(Revision comparison data)
· · ·

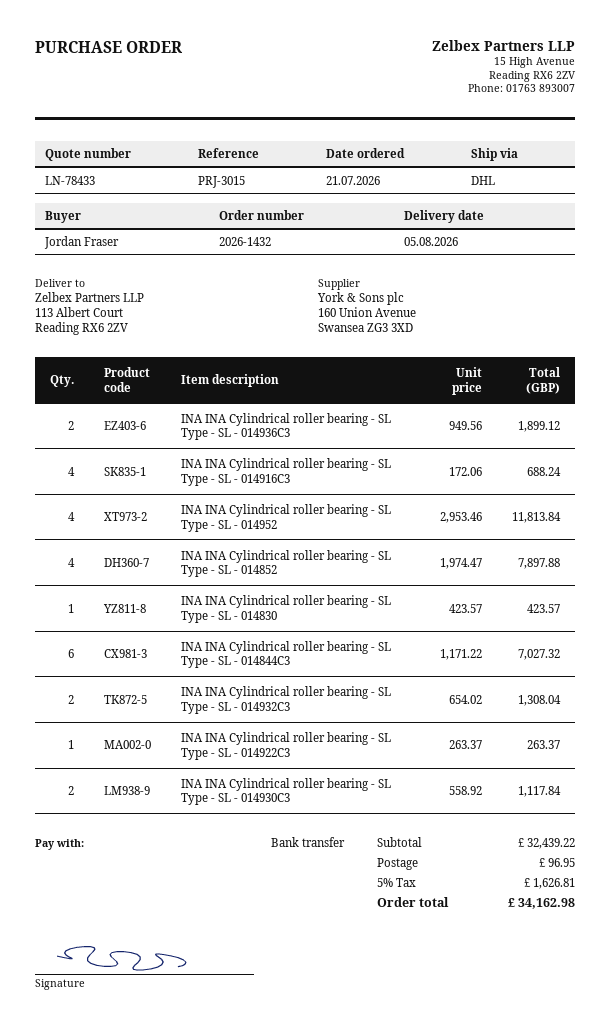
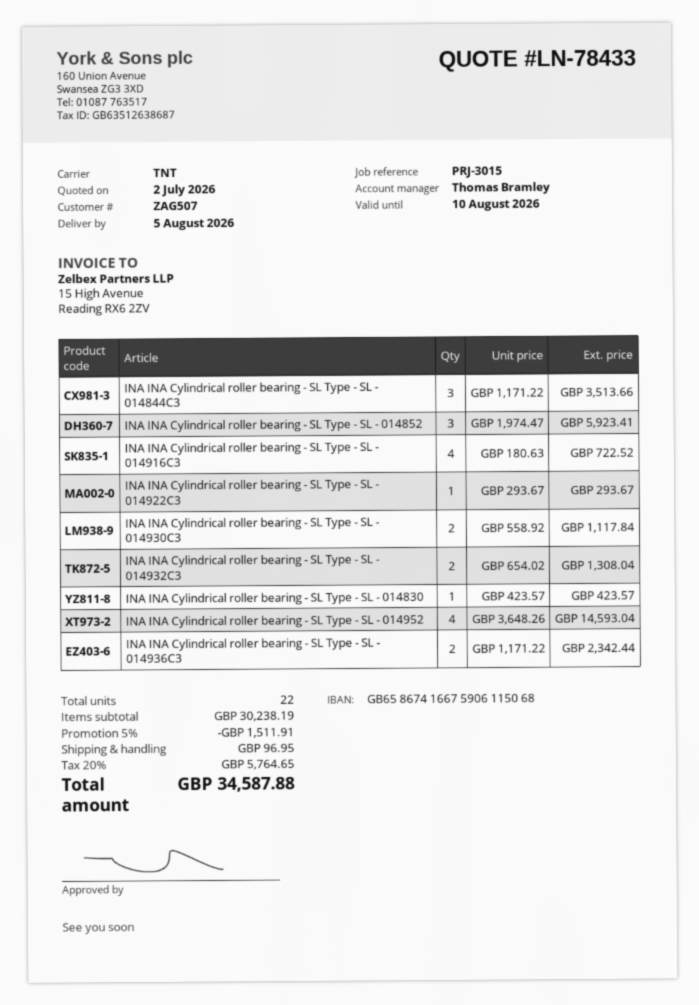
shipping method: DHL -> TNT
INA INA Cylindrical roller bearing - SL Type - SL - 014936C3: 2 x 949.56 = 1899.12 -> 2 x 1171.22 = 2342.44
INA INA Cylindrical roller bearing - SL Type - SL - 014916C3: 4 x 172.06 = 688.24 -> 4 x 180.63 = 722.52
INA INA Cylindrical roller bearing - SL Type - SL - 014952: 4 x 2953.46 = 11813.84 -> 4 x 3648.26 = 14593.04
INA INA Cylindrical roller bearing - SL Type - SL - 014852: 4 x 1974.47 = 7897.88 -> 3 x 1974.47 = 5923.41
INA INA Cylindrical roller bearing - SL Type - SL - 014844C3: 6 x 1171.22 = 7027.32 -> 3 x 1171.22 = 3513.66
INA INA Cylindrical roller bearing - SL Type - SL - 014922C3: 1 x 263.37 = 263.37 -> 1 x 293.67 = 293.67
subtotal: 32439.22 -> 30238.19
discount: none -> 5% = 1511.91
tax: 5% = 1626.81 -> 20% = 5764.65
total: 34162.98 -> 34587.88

· · ·

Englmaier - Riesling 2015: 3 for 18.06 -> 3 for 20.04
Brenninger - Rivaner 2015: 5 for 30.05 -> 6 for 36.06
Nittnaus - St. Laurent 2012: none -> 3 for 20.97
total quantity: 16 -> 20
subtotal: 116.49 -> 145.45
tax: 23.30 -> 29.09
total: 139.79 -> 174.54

· · ·

Your instructions
From the records above, quote only the lines running from the line with "Englmaier - Riesling" to the line with "total: 139.79 -> 174.54", both lines included.

Response to the exercise
Englmaier - Riesling 2015: 3 for 18.06 -> 3 for 20.04
Brenninger - Rivaner 2015: 5 for 30.05 -> 6 for 36.06
Nittnaus - St. Laurent 2012: none -> 3 for 20.97
total quantity: 16 -> 20
subtotal: 116.49 -> 145.45
tax: 23.30 -> 29.09
total: 139.79 -> 174.54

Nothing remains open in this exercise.